Example —(i) Facts. On July 1, 2016, FA,
a foreign corporation, acquires all the stock
of DT, a domestic corporation, in an
inversion transaction. When the inversion
transaction occurred, DT wholly owned FS,
a foreign corporation that is a controlled
foreign corporation (within the meaning of
section 957(a)). During the applicable period,
FS sells to FA property that is not described
in section 1221(a)(1) in the hands of FS.
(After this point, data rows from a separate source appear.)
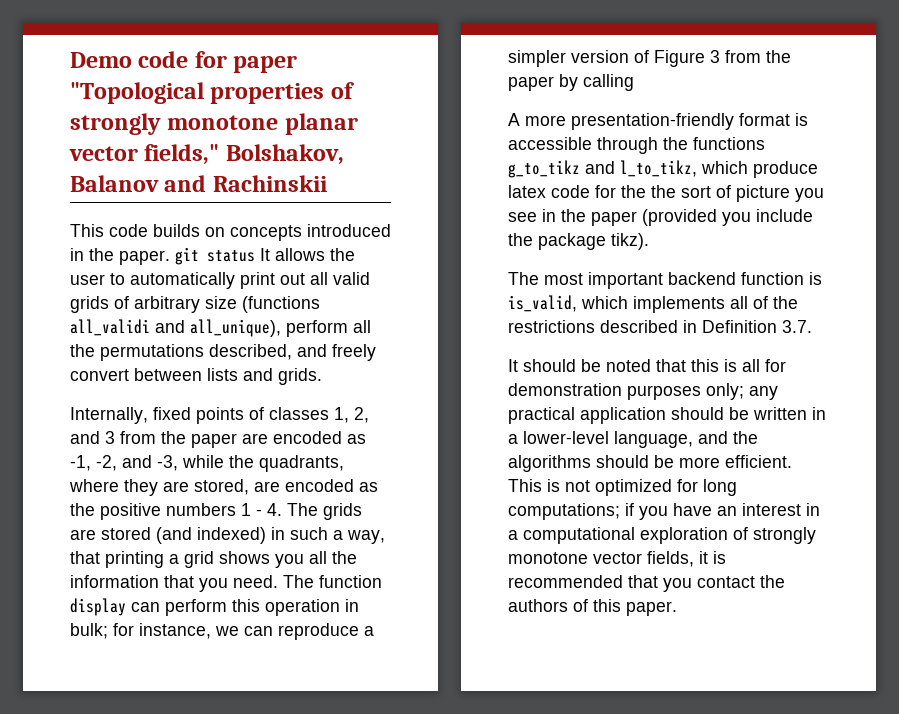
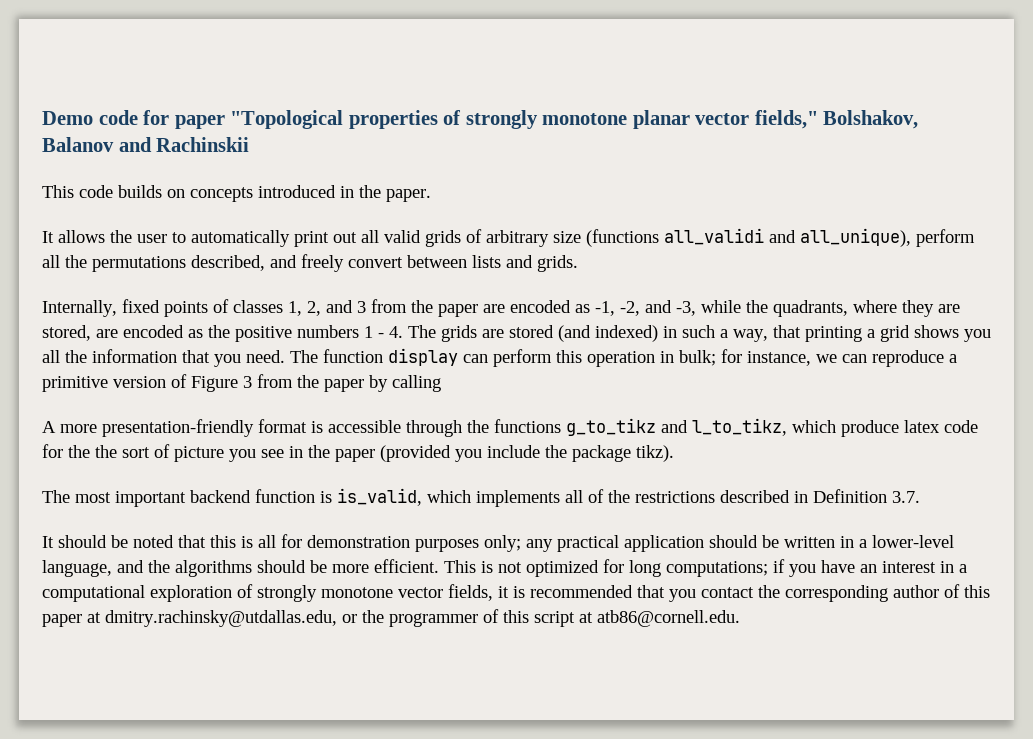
- This code builds on concepts introduced in the paper. git status It allows the user to automatically print out all valid grids of arbitrary size (functions all_validi and all_unique), perform all the permutations described, and freely convert between lists and grids.
+ This code builds on concepts introduced in the paper.
+ It allows the user to automatically print out all valid grids of arbitrary size (functions all_validi and all_unique), perform all the permutations described, and freely convert between lists and grids.
- The function display can perform this operation in bulk; for instance, we can reproduce a simpler version of Figure 3 from the paper by calling
+ The function display can perform this operation in bulk; for instance, we can reproduce a primitive version of Figure 3 from the paper by calling
- This is not optimized for long computations; if you have an interest in a computational exploration of strongly monotone vector fields, it is recommended that you contact the authors of this paper.
+ This is not optimized for long computations; if you have an interest in a computational exploration of strongly monotone vector fields, it is recommended that you contact the corresponding author of this paper at dmitry.rachinsky@utdallas.edu, or the programmer of this script at atb86@cornell.edu.

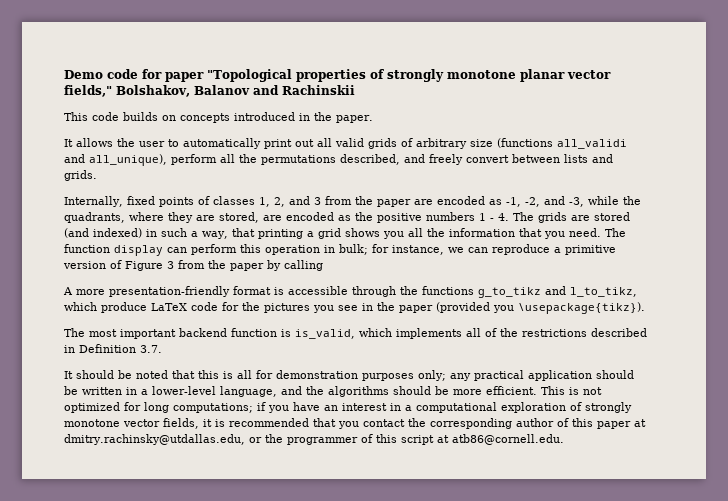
- A more presentation-friendly format is accessible through the functions g_to_tikz and l_to_tikz, which produce latex code for the the sort of picture you see in the paper (provided you include the package tikz).
+ A more presentation-friendly format is accessible through the functions g_to_tikz and l_to_tikz, which produce LaTeX code for the pictures you see in the paper (provided you \usepackage{tikz}).

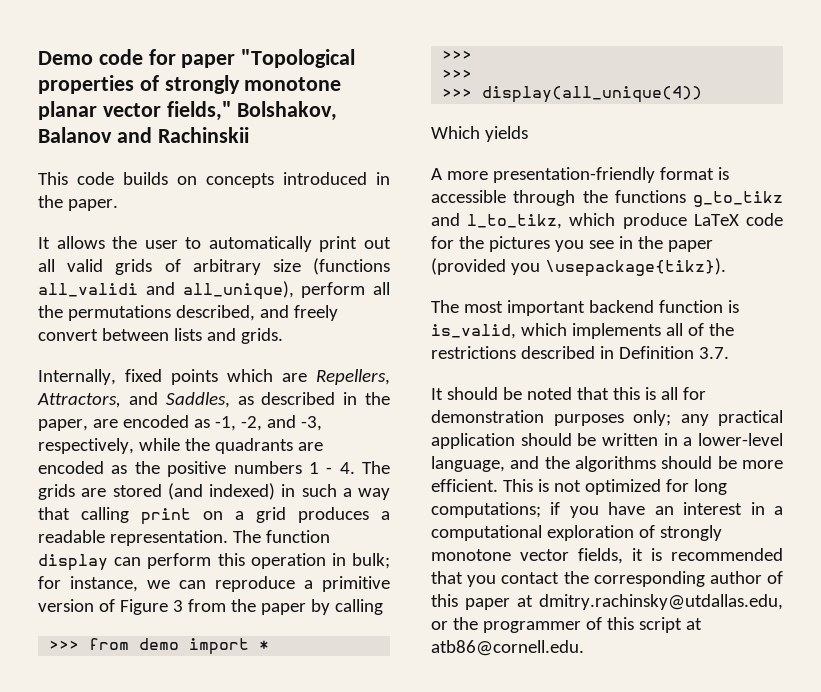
- Internally, fixed points of classes 1, 2, and 3 from the paper are encoded as -1, -2, and -3, while the quadrants, where they are stored, are encoded as the positive numbers 1 - 4. The grids are stored (and indexed) in such a way, that printing a grid shows you all the information that you need.
+ Internally, fixed points which are Repellers, Attractors, and Saddles, as described in the paper, are encoded as -1, -2, and -3, respectively, while the quadrants are encoded as the positive numbers 1 - 4. The grids are stored (and indexed) in such a way that calling print on a grid produces a readable representation.
+ >>> from demo import *
+ >>>
+ >>>
+ >>> display(all_unique(4))
+ Which yields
Under section 951(a)(1)(A), DT has a $80x
gross income inclusion that is attributable to
FS’s gain from the sale of the property. Under
section 960(a)(1), DT is deemed to have paid
$20x of the post-1986 foreign income taxes of
FS by reason of this income inclusion and
includes $20x in gross income as a deemed
dividend under section 78. Accordingly, DT
recognizes $100x ($80x + $20x) of gross
income because of FS’s sale of property to
FA.
(ii) Analysis. Pursuant to section
7874(a)(2)(A), DT is an expatriated entity.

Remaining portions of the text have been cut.